K-Means Clustering Flashcards
Is K-Means Clustering supervised or unsupervised?
K-Means Clustering is an example of unsupervised machine learning.
Explain supervised versus unsupervised learning
In unsupervised learning, there is no specific output. The data is analyzed without knowing a specific output you’re looking for.
Name some examples of clustering
Market segmentation, product analysis, etc.
What is a cluster
A cluster is a collection of objects that are similar
How do we determine similarity in clustering?
We need a notion of distance
What is the objective of clustering?
The objective of clustering is to group similar data points into a group. Some examples are segmenting customers into similar groups, or automatically organizing files emails into folders.
How does clustering simplify data?
Clustering simplifies data by reducing many data points into a few clusters
What are some examples of distance used in clustering?
Examples of common distance measures in clustering are Manhattan Distance, Euclidian Distance, and Chebyshev Distance.
What is the formula for Euclidian distance?
Square root of [ X1 - X2 squared + Y1 - Y2 squared + Z1 - Z2 squared + m…]
m number of columns
What is the formula for Manhattan distance?
Absolute value of X1 minus X2 plus absolute value of Y1 minus Y2 plus absolute value of Z1 minus Z2, etc.
Why is it called Manhattan distance?
In Manhattan, you cannot connect two points directly. You must walk in a grid.
How do you calculate Chebyshev or chessboard distance?
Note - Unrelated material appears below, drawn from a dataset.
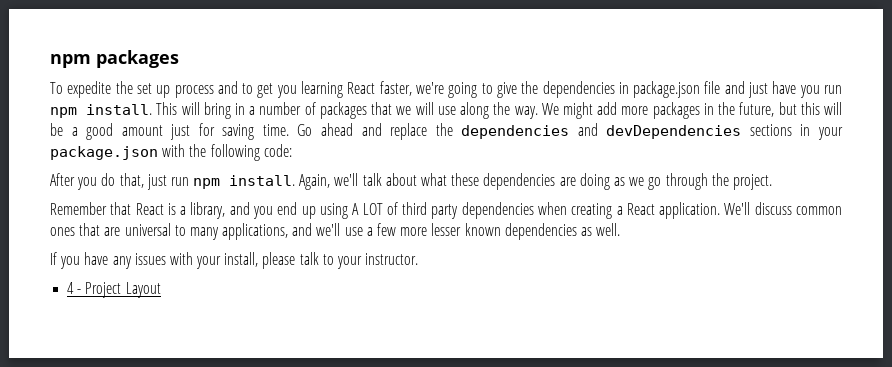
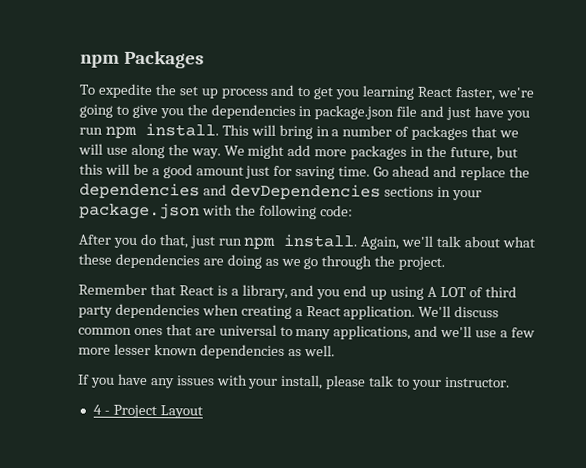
- npm packages
+ npm Packages
- To expedite the set up process and to get you learning React faster, we're going to give the dependencies in package.json file and just have you run npm install.
+ To expedite the set up process and to get you learning React faster, we're going to give you the dependencies in package.json file and just have you run npm install.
Take the max value of (absolute value X1 - X2 or absolute value of Y1 - Y2 or absolute value of Z1 - Z2 … etc)
What is the Minkowski distance?
A formula which uses a P value, depending on which distance measure you want. It is calculated by the sum of (all absolute value of Xi - Yi raised to the power of P) then raised to the power of 1/p.
Euclidian distance uses P equals two, Manhattan uses P equals one, chessboard equals P is greater than two and up to infinity.
What measure of distance does K means clustering use?
Euclidian distance
Name some types of clustering
connectivity based clustering
Centroid based clustering
What is connectivity based clustering?
Based on the idea that related objects are closer to each other
Formula for determining number of connections between N points
(N x (N-1)) / 2
What is the point of attempting to choose the optimal K and what is a commonly used method for doing so?
You are attempting to strike a good balance between compression and accuracy. The elbow method is commonly used.
Using K means, how do you calculate the centroid of a cluster
The centroid of a cluster is calculated by finding the mean vector of all data points in that cluster. For example, add up the absolute values of X and divide by the number of data points to find the X value, and add up all of the absolute value of Y data points and divide by the number of data points to find the Y value.